On April 18th and May 26th, for instance, European power exchange Epex Spot was forced to hold a second day-ahead auction for the coupled European power market after the Dutch spot price failed to clear above the permitted floor price of € -150/MWh on both occasions. The exchange has told Montel that it is now looking to lower the threshold that triggers a second auction. It is currently discussing the change with its market coupling partner exchanges.

“Negative prices will be most extreme this spring and summer, and there will be more moderate negative spikes next year,” said Stefan Hassels Mönning, senior Energy Portfolio Manager at Dutch Energy Portfolio Management firm COMCAM.

Solar powerhouse

The Netherlands is Europe’s per-capita solar power champion with more than 1 kW installed per inhabitant. Dutch solar capacity reached 19.14 GW last year, a 28% rise on 2021, according to Statistics Netherlands, driven mostly by households installing rooftop panels. With around 80% of Dutch solar panels placed on rooftops or parking lots and their performance data locked away behind official meters, they present a forecasting challenge to TSO Tennet and traders active in balancing the market.

Plenty of solar power early in the year. Solar power yield in the Netherlands in gigawatt hours per day till April 2023.

Over recent weeks, the substantial increase in Dutch solar capacity has shown its full force for the first time as spring weather has brought long, sunny spells coupled with low-demand holiday periods. At the same time, the Dutch market is welcoming new wind capacity, with the nearly 1 GW of onshore turbines added last year and the first turbines of two large offshore wind parks with a combined capacity of more than 2 GW starting to produce electricity ahead of their official opening later this year.

The Netherlands is already exporting as much as possible during peak green production hours, a spokesman for TSO Tennet said. Building new interconnection capacity takes time but is planned, such as the recently announced 1.8 GW LionLink interconnector aiming to link the Dutch and British grids via Dutch offshore wind farms.

As Dutch oversupply is currently driven by weather patterns, surrounding countries often see similar situations, making exports uneconomic. One Dutch-based trading manager said this situation meant that the Dutch market would likely completely decouple from its neighbours more often.
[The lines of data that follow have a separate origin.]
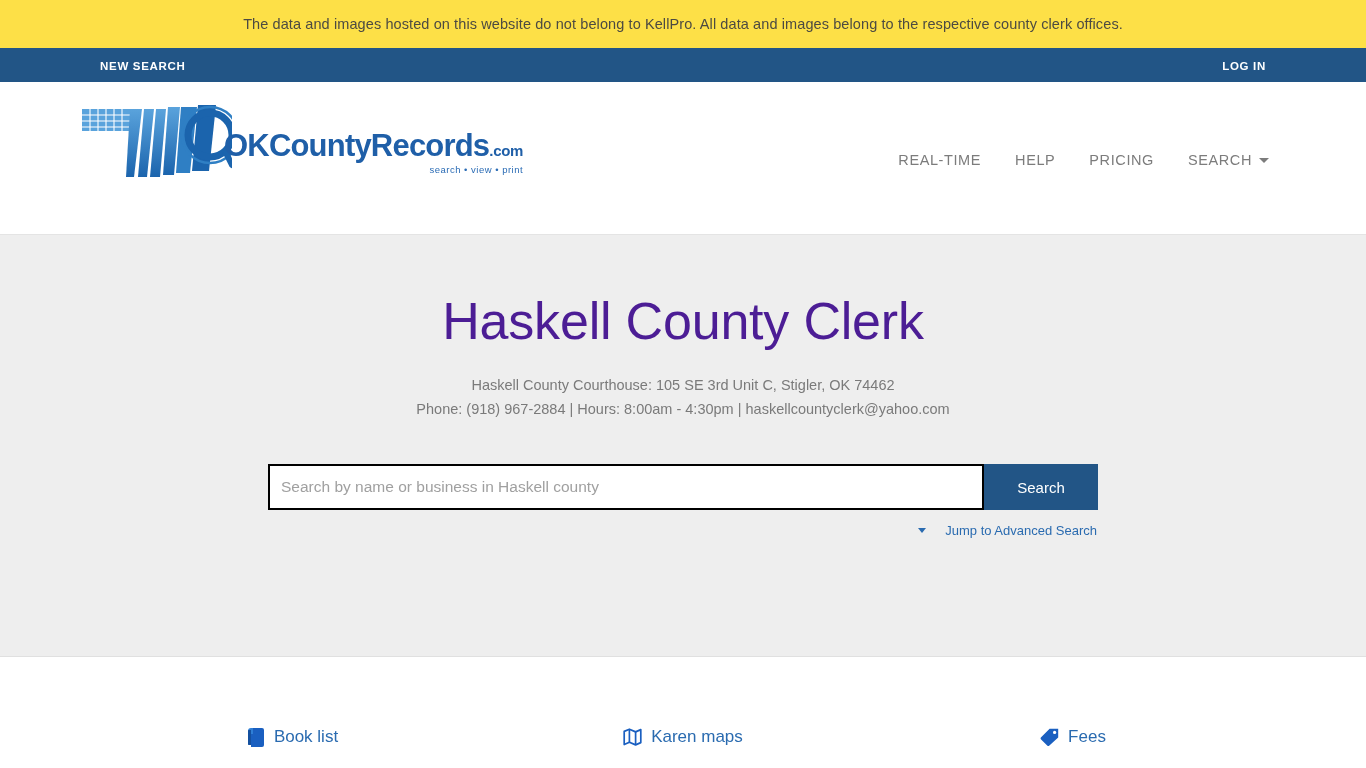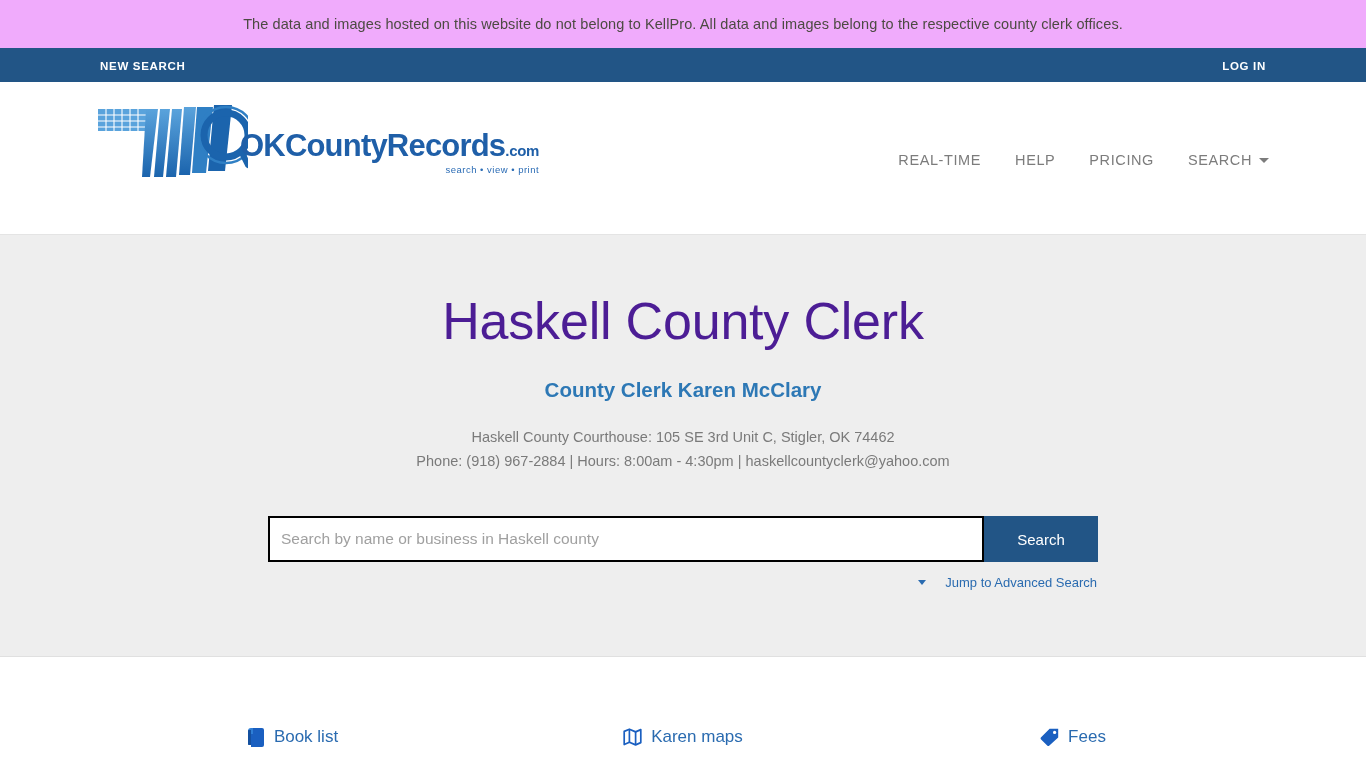"The data and images hosted" .disclaimer-banner { background: #f0abfc -> #fde047 }
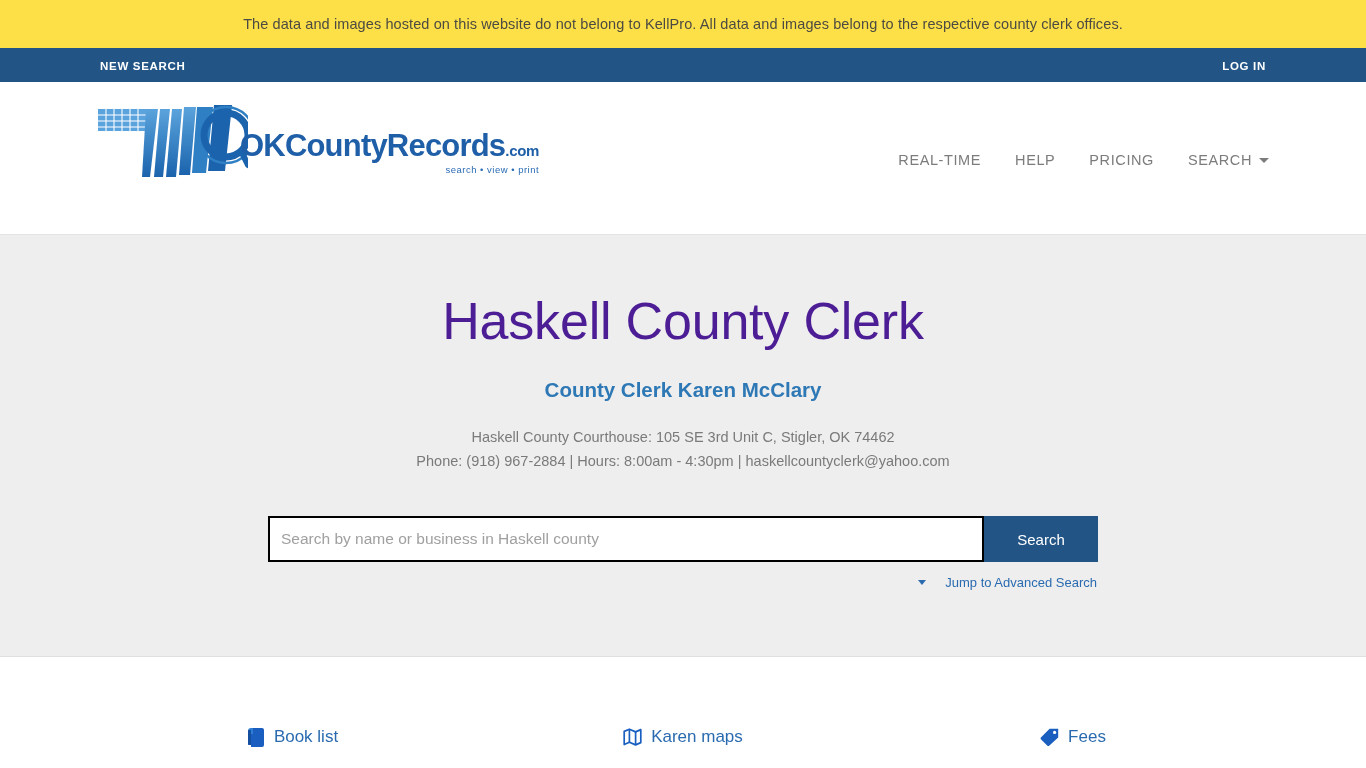"OKCountyRecords.com" .logo-wrap { left: 96px -> 80px }
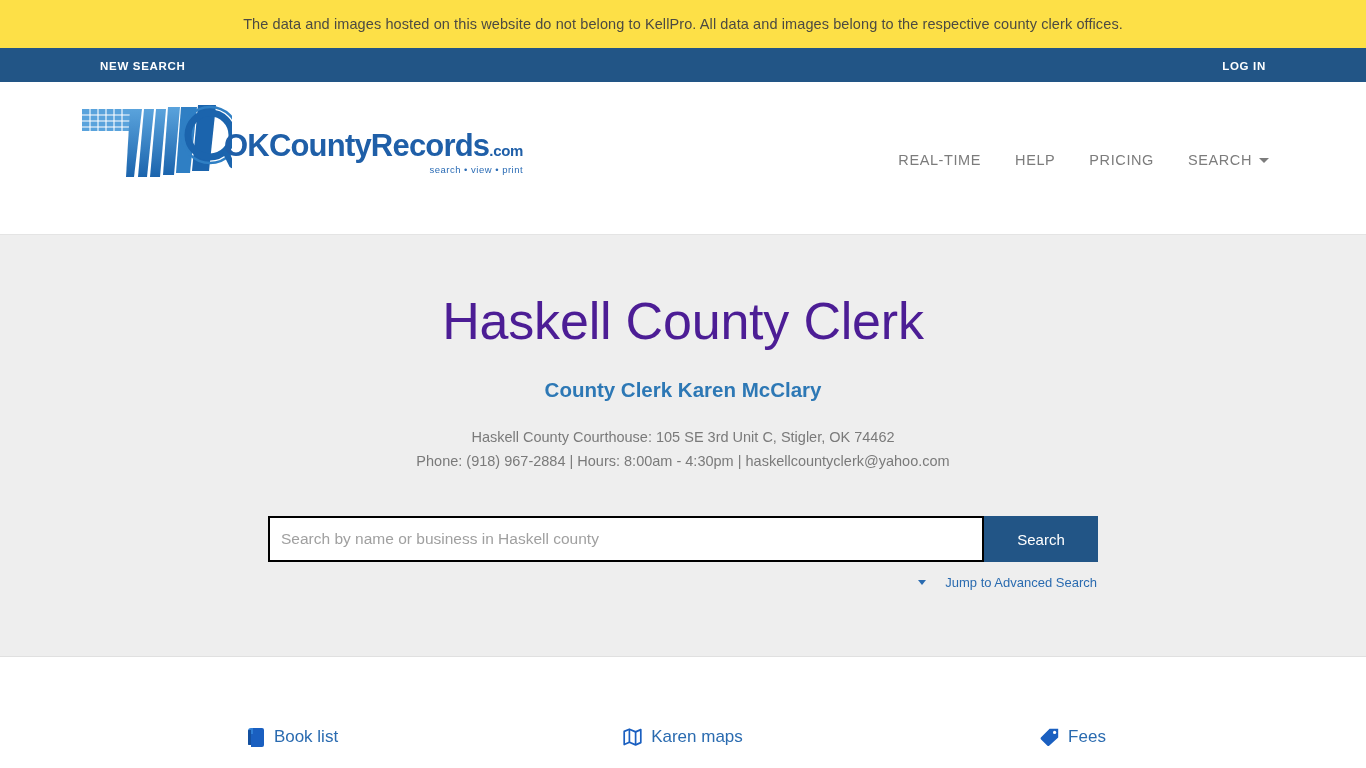"County Clerk Karen McClary" a.hero-clerk { html: <a>County Clerk Karen McClary</a> -> none }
“We will see an increase in the trend of surplus in the grids,” Tennet’s Jorrit de Jong said. “Producers will increasingly need to curtail and we need more flexibility in the system in terms of demand-side response in the industry, batteries, electrolysers and also an incentive for households.”

Flexibility

Flexibility solutions which could help dampen the renewable electricity influx are few and far between in the Dutch market.There is less than 100 MW of battery storage capacity installed, industrial demand-side response mechanisms are not yet widely applied and electrolysers producing green hydrogen are in the planning but will take years to start operating at scale.

“Flexibility solutions will increase and investments in infrastructure are picking up, so obviously that will dampen the effect a bit,” said Hans van Cleef, head of energy research and strategy at Publieke Zaken consultancy. “But at the same time, you will see the percentage of renewable energy sources increase so that will for sure lead to more volatility.”

One of the companies running and developing energy batteries in the Netherlands is Giga Storage, which aims to have at least 3 GW of storage capacity up and running by 2030.

“Around 2030, structurally more than 50% of energy supply will be sustainable and that’s where the tipping point will be, where flexibility will come out on top,” said Giga Storage CEO Ruud Nijs, adding that negative spot prices are helping make the case for building energy storage.

Renewable energy in the Netherlands in 2023 in PJ per month

The average Dutch energie consumption is 175 PJ per month.